→ **REQUIRED WORK**: Copy without pictures. Please restate each line of the listing exactly.

→ **PROVIDED INFORMATION**:
*** Begin section ***

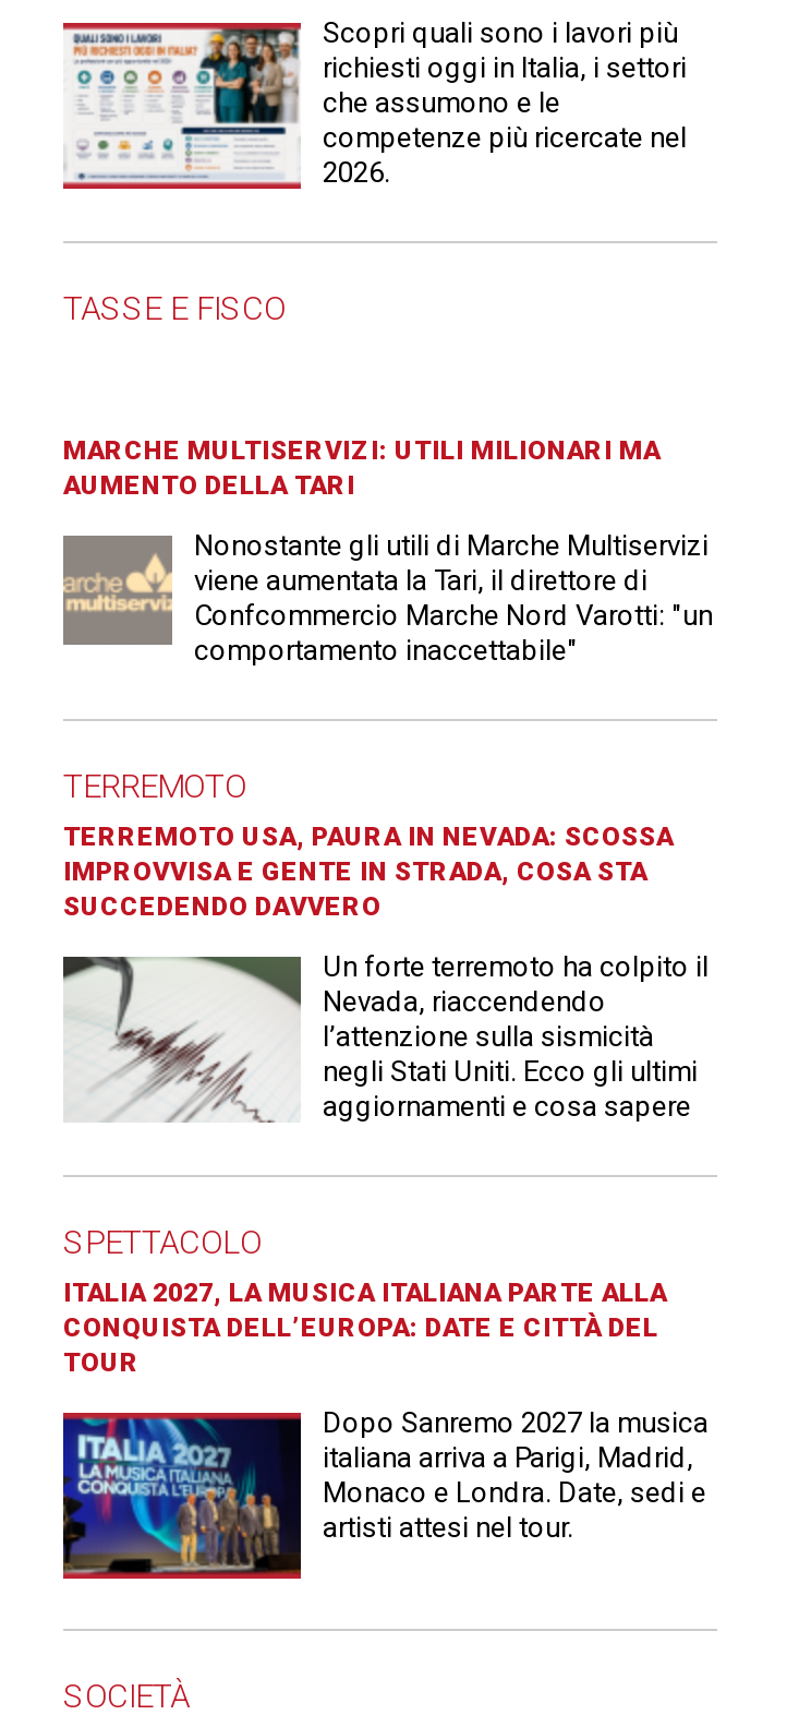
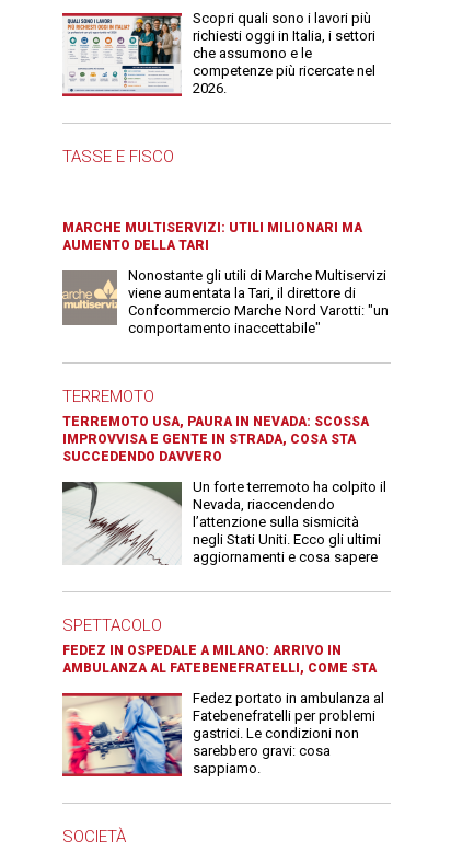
[63,1278,667,1379] ITALIA 2027, LA MUSICA ITALIANA PARTE ALLA | CONQUISTA DELL’EUROPA: DATE E CITTÀ DEL | TOUR -> [62,643,377,676] FEDEZ IN OSPEDALE A MILANO: ARRIVO IN | AMBULANZA AL FATEBENEFRATELLI, COME STA
[61,1407,709,1576] [image] | Dopo Sanremo 2027 la musica | italiana arriva a Parigi, Madrid, | Monaco e Londra. Date, sedi e | artisti attesi nel tour. -> [62,690,384,777] [image] | Fedez portato in ambulanza al | Fatebenefratelli per problemi | gastrici. Le condizioni non | sarebbero gravi: cosa | sappiamo.

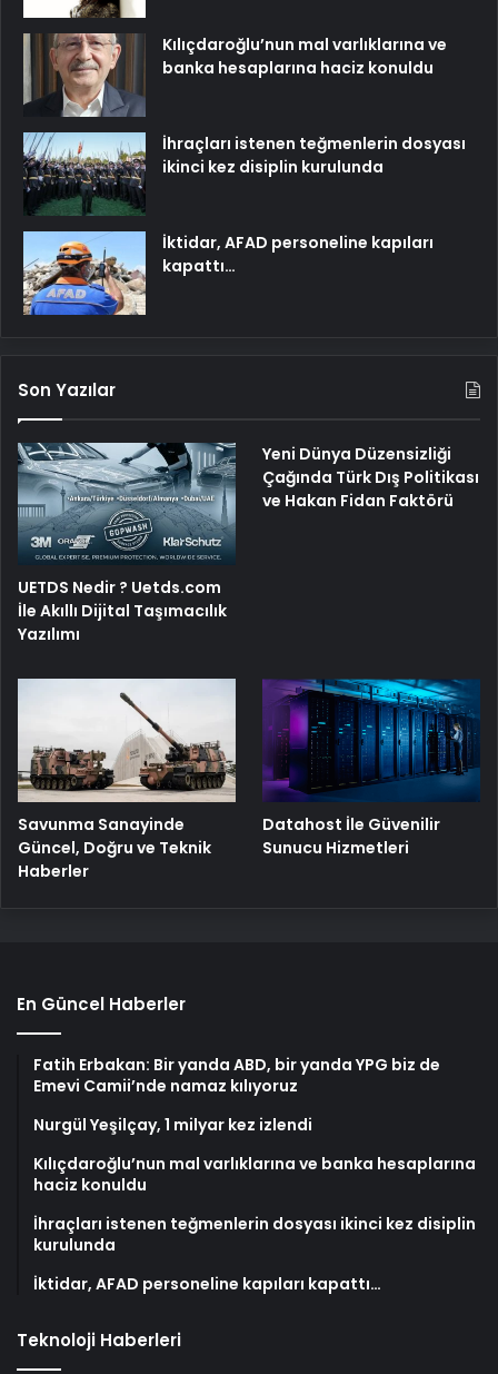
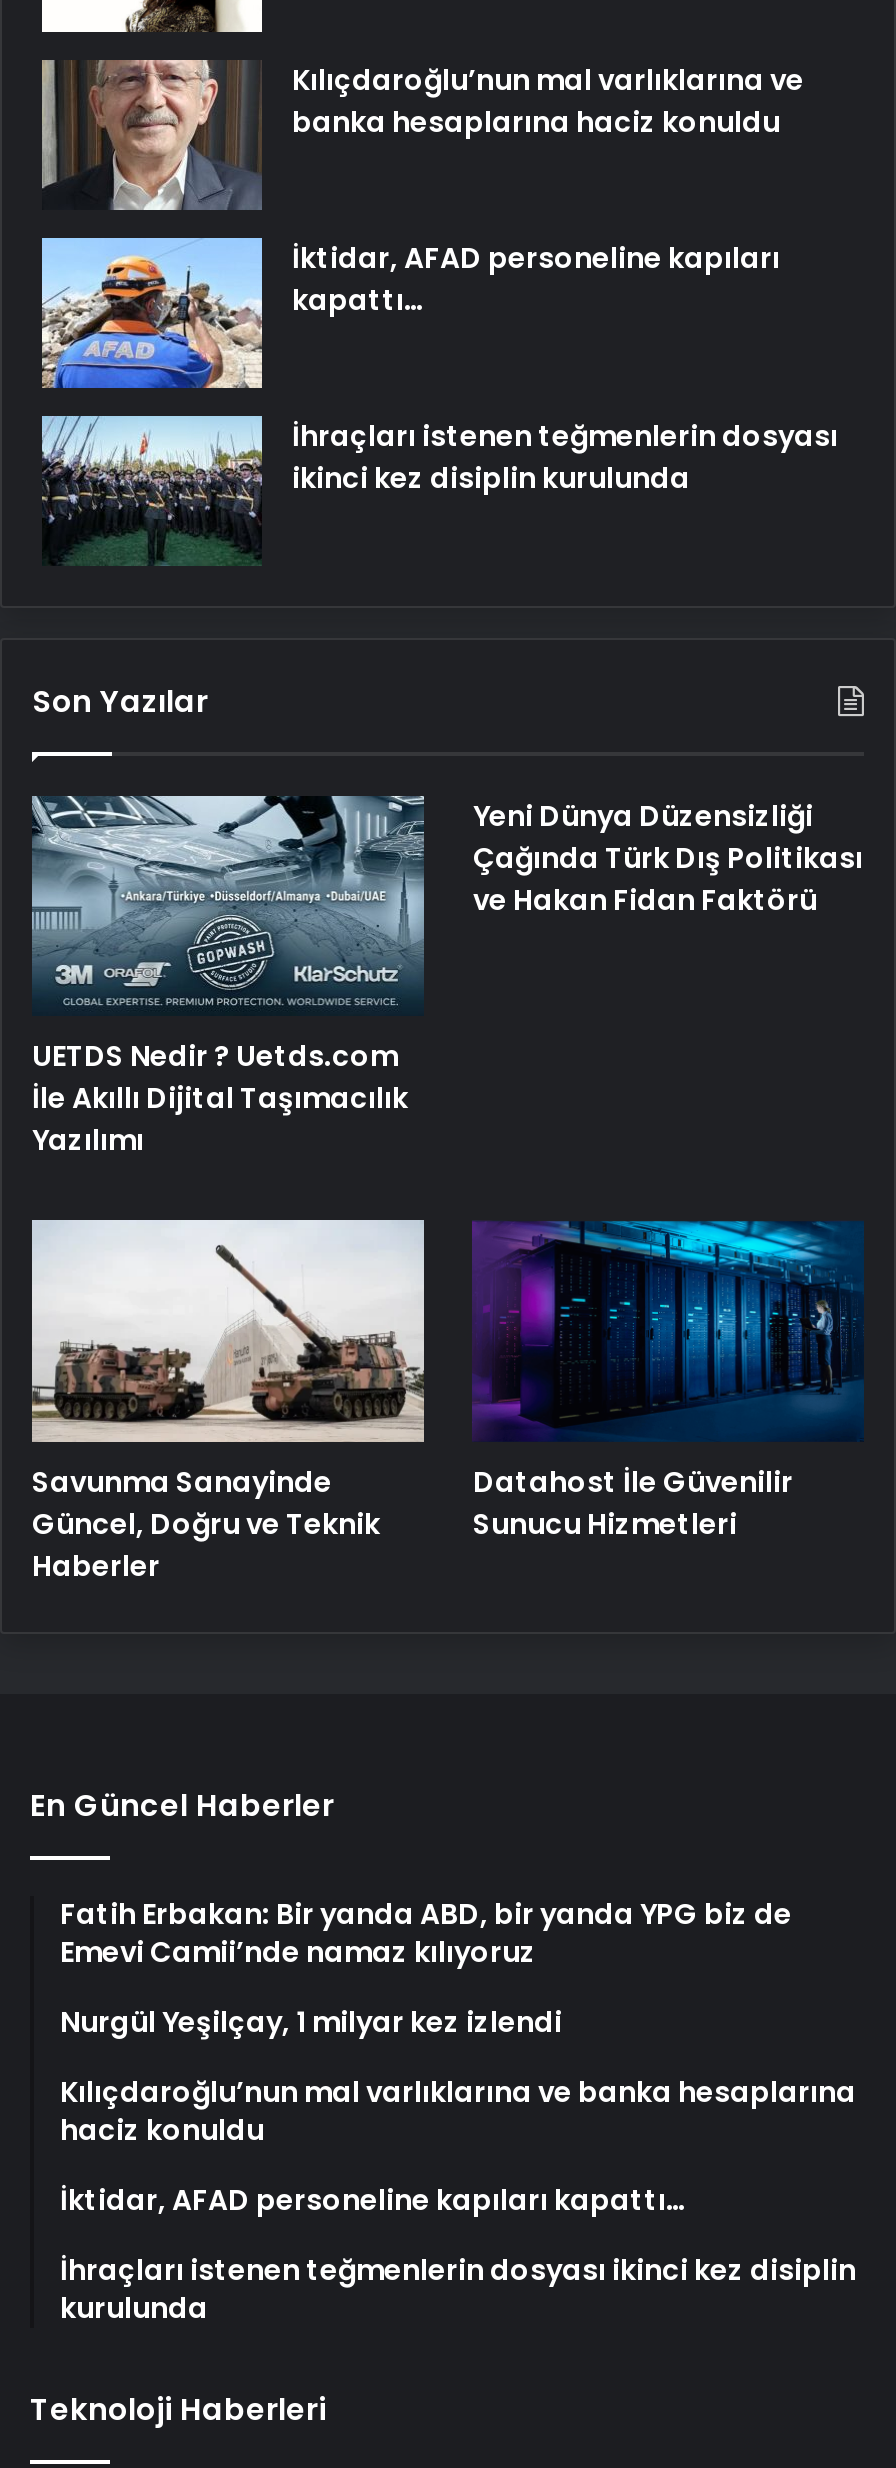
moved [21,131,466,217] -> [38,414,838,568]: [image] | İhraçları istenen teğmenlerin dosyası | ikinci kez disiplin kurulunda
moved [22,232,434,316] -> [40,238,780,390]: [image] | İktidar, AFAD personeline kapıları | kapattı…
moved [33,1212,476,1256] -> [60,2249,856,2327]: İhraçları istenen teğmenlerin dosyası ikinci kez disiplin | kurulunda
moved [33,1272,381,1295] -> [60,2179,686,2219]: İktidar, AFAD personeline kapıları kapattı…

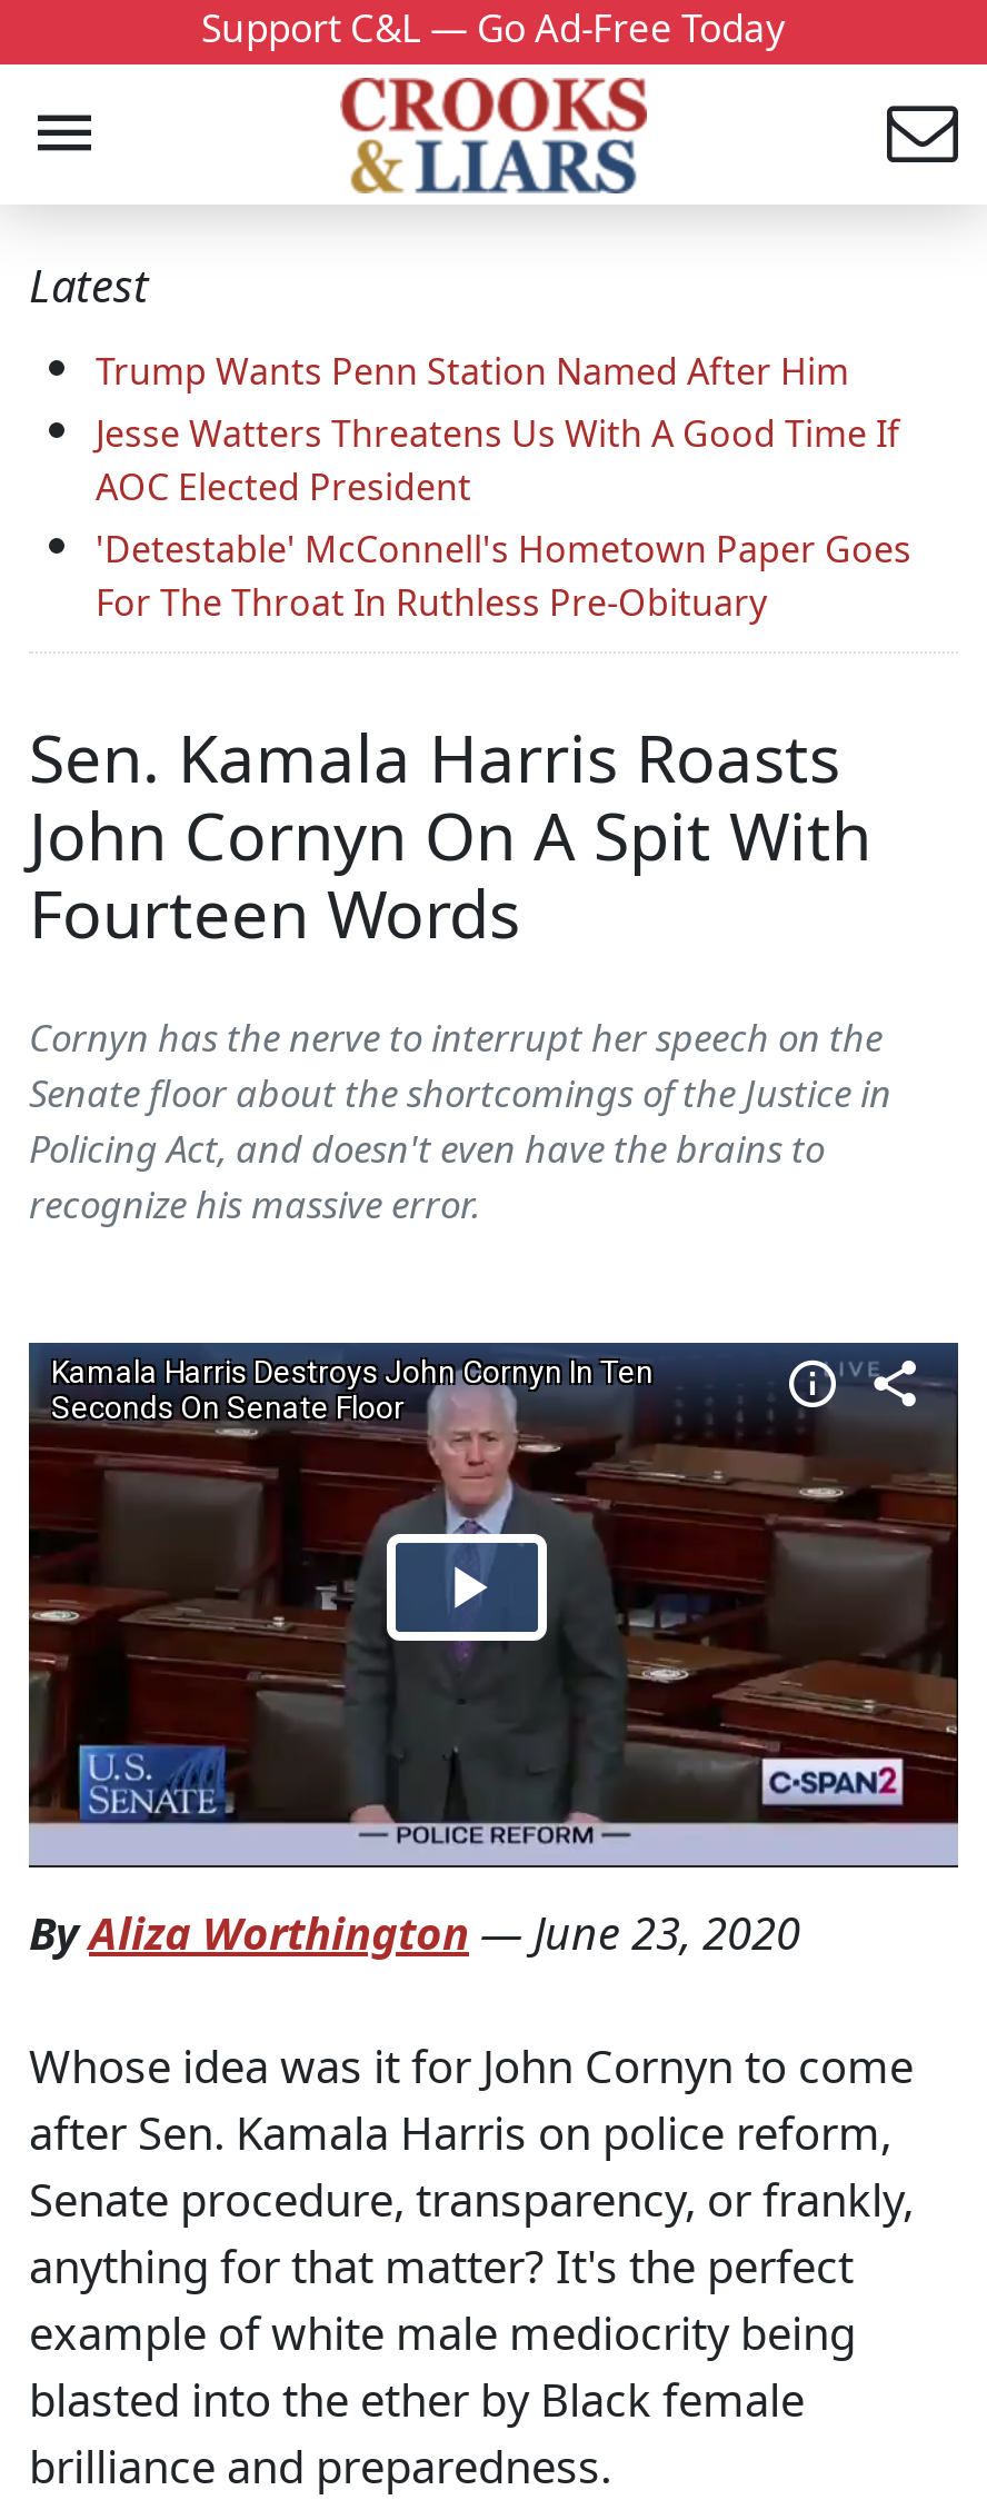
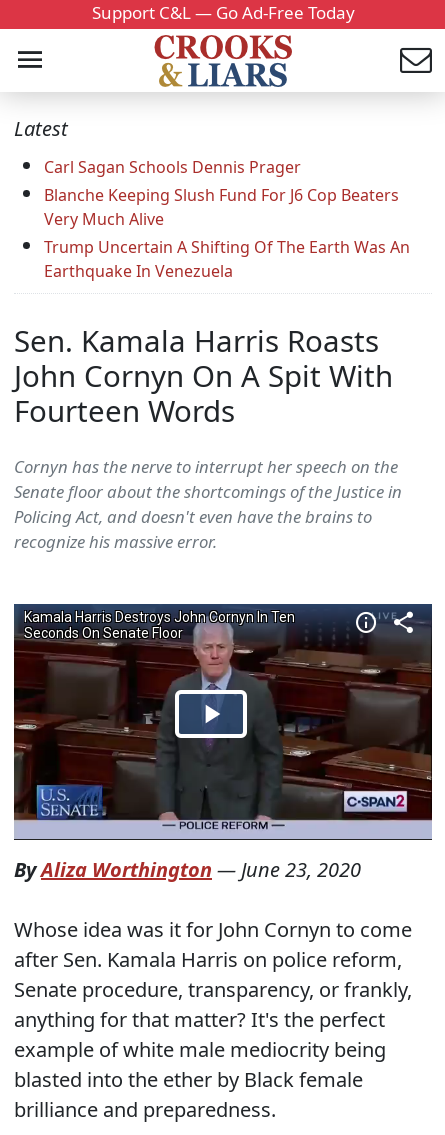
[96,348,911,628] Trump Wants Penn Station Named After Him | Jesse Watters Threatens Us With A Good Time If | AOC Elected President | 'Detestable' McConnell's Hometown Paper Goes | For The Throat In Ruthless Pre-Obituary -> [44,156,410,282] Carl Sagan Schools Dennis Prager | Blanche Keeping Slush Fund For J6 Cop Beaters | Very Much Alive | Trump Uncertain A Shifting Of The Earth Was An | Earthquake In Venezuela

*** End section ***

→ **ANSWER FOR THIS EXERCISE**:
[63,1278,667,1379] ITALIA 2027, LA MUSICA ITALIANA PARTE ALLA | CONQUISTA DELL’EUROPA: DATE E CITTÀ DEL | TOUR -> [62,643,377,676] FEDEZ IN OSPEDALE A MILANO: ARRIVO IN | AMBULANZA AL FATEBENEFRATELLI, COME STA
[61,1407,709,1576] [image] | Dopo Sanremo 2027 la musica | italiana arriva a Parigi, Madrid, | Monaco e Londra. Date, sedi e | artisti attesi nel tour. -> [62,690,384,777] [image] | Fedez portato in ambulanza al | Fatebenefratelli per problemi | gastrici. Le condizioni non | sarebbero gravi: cosa | sappiamo.

moved [21,131,466,217] -> [38,414,838,568]: [image] | İhraçları istenen teğmenlerin dosyası | ikinci kez disiplin kurulunda
moved [22,232,434,316] -> [40,238,780,390]: [image] | İktidar, AFAD personeline kapıları | kapattı…
moved [33,1212,476,1256] -> [60,2249,856,2327]: İhraçları istenen teğmenlerin dosyası ikinci kez disiplin | kurulunda
moved [33,1272,381,1295] -> [60,2179,686,2219]: İktidar, AFAD personeline kapıları kapattı…

[96,348,911,628] Trump Wants Penn Station Named After Him | Jesse Watters Threatens Us With A Good Time If | AOC Elected President | 'Detestable' McConnell's Hometown Paper Goes | For The Throat In Ruthless Pre-Obituary -> [44,156,410,282] Carl Sagan Schools Dennis Prager | Blanche Keeping Slush Fund For J6 Cop Beaters | Very Much Alive | Trump Uncertain A Shifting Of The Earth Was An | Earthquake In Venezuela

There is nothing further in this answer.